**TASK DETAILS**
Where the records hold the string "border", show the whole line it sits on.

[Front-end code edit data]

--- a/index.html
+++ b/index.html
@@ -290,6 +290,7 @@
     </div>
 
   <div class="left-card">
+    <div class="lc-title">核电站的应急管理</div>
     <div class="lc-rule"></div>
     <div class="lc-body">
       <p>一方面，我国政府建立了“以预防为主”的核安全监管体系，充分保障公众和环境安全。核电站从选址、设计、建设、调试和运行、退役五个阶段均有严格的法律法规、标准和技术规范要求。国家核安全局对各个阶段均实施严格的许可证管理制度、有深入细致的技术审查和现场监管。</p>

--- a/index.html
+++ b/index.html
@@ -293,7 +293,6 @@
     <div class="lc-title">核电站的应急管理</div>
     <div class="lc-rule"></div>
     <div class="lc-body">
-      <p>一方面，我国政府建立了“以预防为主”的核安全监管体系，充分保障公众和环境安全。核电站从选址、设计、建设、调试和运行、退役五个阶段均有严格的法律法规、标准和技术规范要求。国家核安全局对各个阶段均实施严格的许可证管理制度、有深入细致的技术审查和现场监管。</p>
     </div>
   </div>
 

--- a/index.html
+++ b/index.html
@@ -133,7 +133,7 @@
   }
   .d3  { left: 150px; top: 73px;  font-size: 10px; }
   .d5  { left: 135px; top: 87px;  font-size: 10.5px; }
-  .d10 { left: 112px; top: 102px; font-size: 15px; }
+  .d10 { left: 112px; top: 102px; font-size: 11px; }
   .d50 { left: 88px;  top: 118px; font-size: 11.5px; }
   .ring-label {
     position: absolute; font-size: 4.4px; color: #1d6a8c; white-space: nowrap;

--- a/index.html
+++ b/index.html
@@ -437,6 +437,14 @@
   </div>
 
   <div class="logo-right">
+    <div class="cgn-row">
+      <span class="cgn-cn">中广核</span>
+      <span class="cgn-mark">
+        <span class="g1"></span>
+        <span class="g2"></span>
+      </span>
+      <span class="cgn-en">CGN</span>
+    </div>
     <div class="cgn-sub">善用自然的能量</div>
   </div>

==

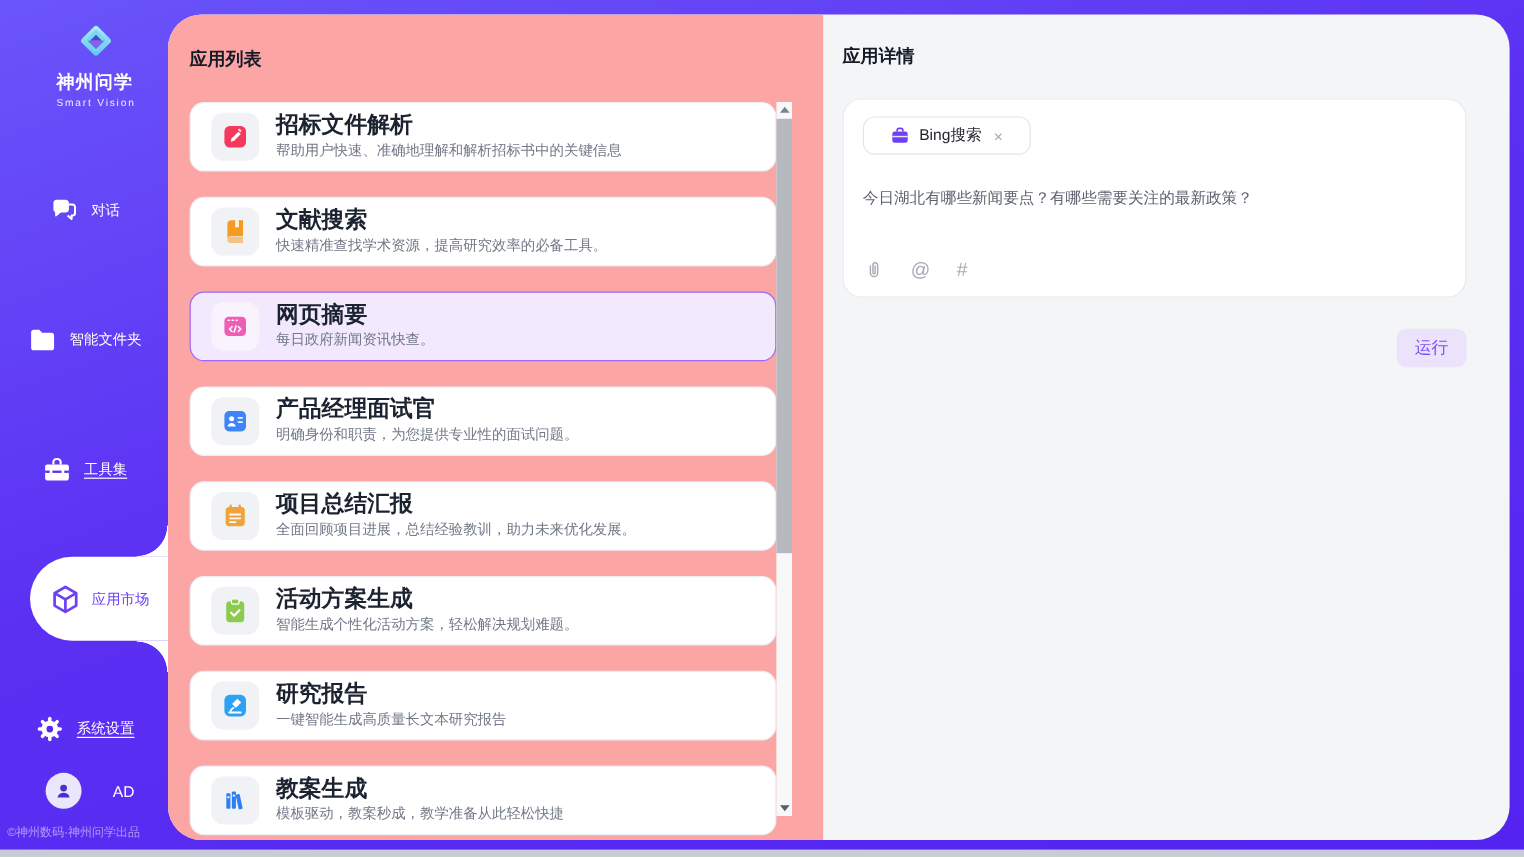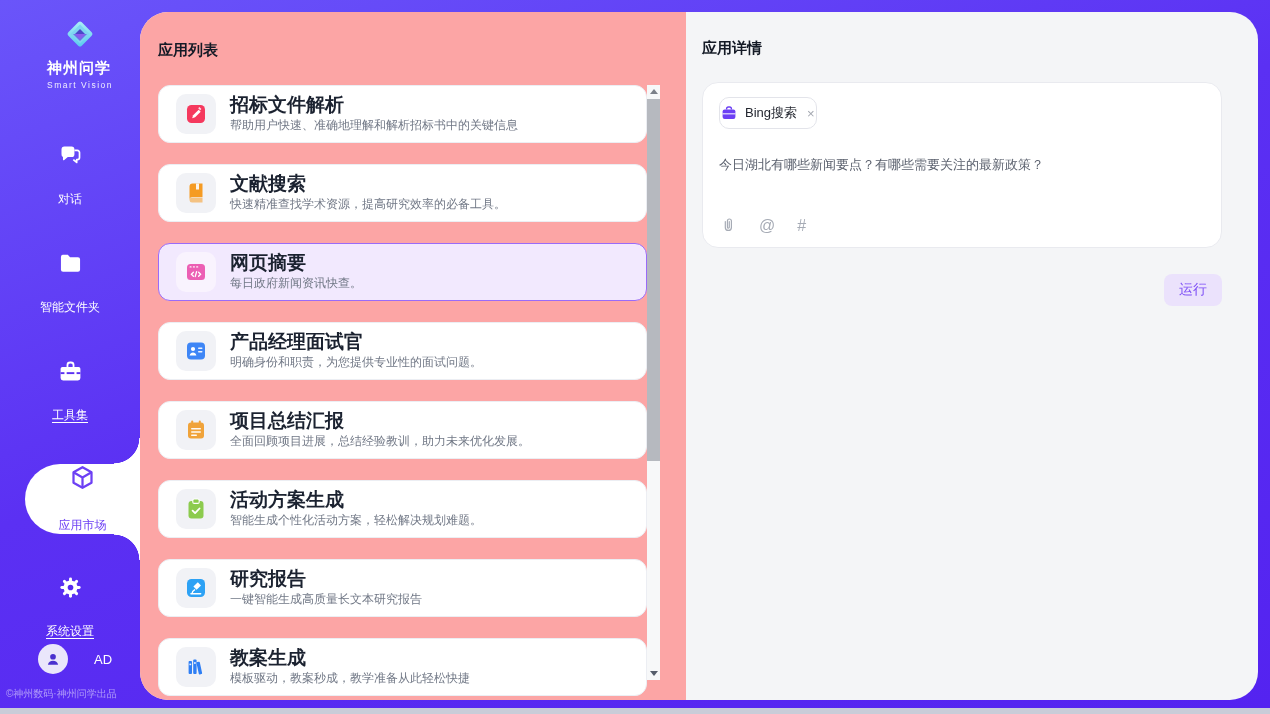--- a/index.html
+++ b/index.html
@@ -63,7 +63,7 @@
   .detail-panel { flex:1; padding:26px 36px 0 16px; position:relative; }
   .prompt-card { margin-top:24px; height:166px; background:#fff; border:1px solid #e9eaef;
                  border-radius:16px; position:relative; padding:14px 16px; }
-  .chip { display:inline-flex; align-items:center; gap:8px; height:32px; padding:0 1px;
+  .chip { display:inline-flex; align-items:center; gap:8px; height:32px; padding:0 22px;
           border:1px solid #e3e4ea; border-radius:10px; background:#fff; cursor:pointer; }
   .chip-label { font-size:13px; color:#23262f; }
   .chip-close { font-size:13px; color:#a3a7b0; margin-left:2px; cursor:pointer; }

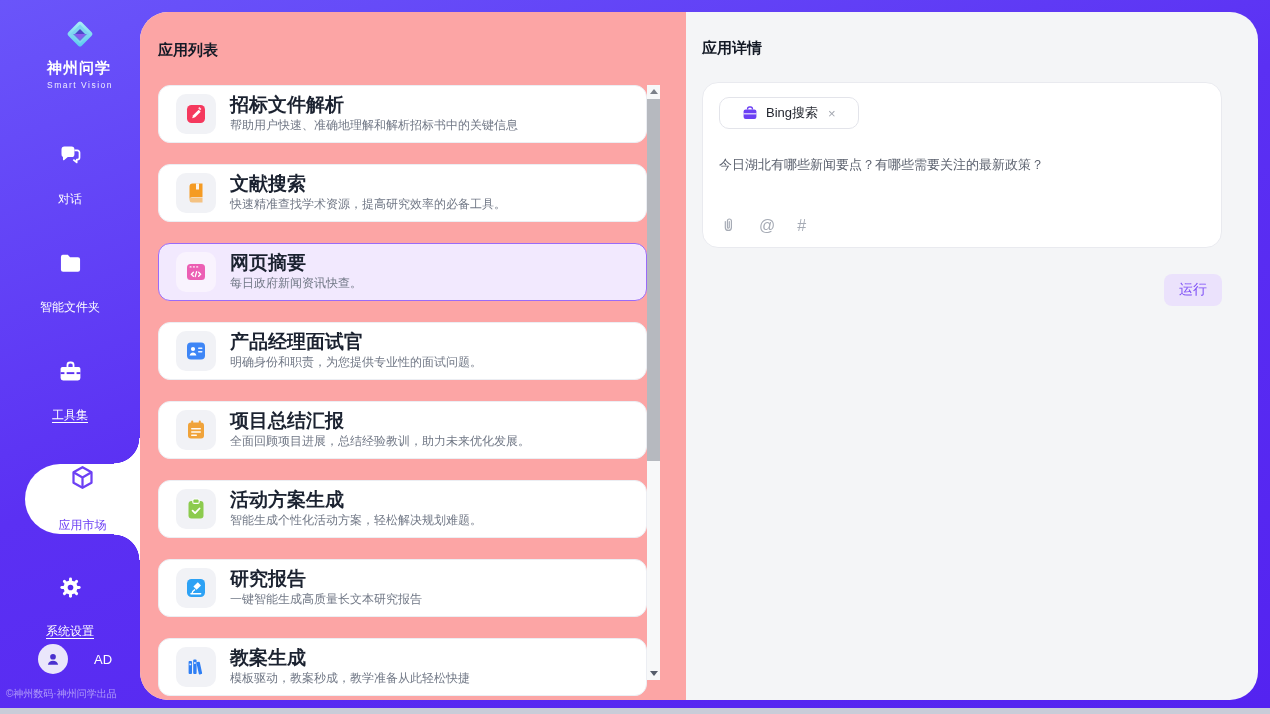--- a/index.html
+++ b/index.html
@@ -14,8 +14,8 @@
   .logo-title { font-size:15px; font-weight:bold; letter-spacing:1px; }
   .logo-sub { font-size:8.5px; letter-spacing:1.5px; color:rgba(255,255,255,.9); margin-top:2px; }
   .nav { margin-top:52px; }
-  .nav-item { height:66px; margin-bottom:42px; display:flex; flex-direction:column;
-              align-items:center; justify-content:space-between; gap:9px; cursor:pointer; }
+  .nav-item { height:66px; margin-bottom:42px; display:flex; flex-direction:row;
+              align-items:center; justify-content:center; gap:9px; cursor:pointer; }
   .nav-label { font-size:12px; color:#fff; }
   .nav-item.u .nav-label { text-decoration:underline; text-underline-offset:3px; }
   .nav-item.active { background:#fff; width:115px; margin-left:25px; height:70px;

**ANSWER SECTION**
   .prompt-card { margin-top:24px; height:166px; background:#fff; border:1px solid #e9eaef;
                  border-radius:16px; position:relative; padding:14px 16px; }
           border:1px solid #e3e4ea; border-radius:10px; background:#fff; cursor:pointer; }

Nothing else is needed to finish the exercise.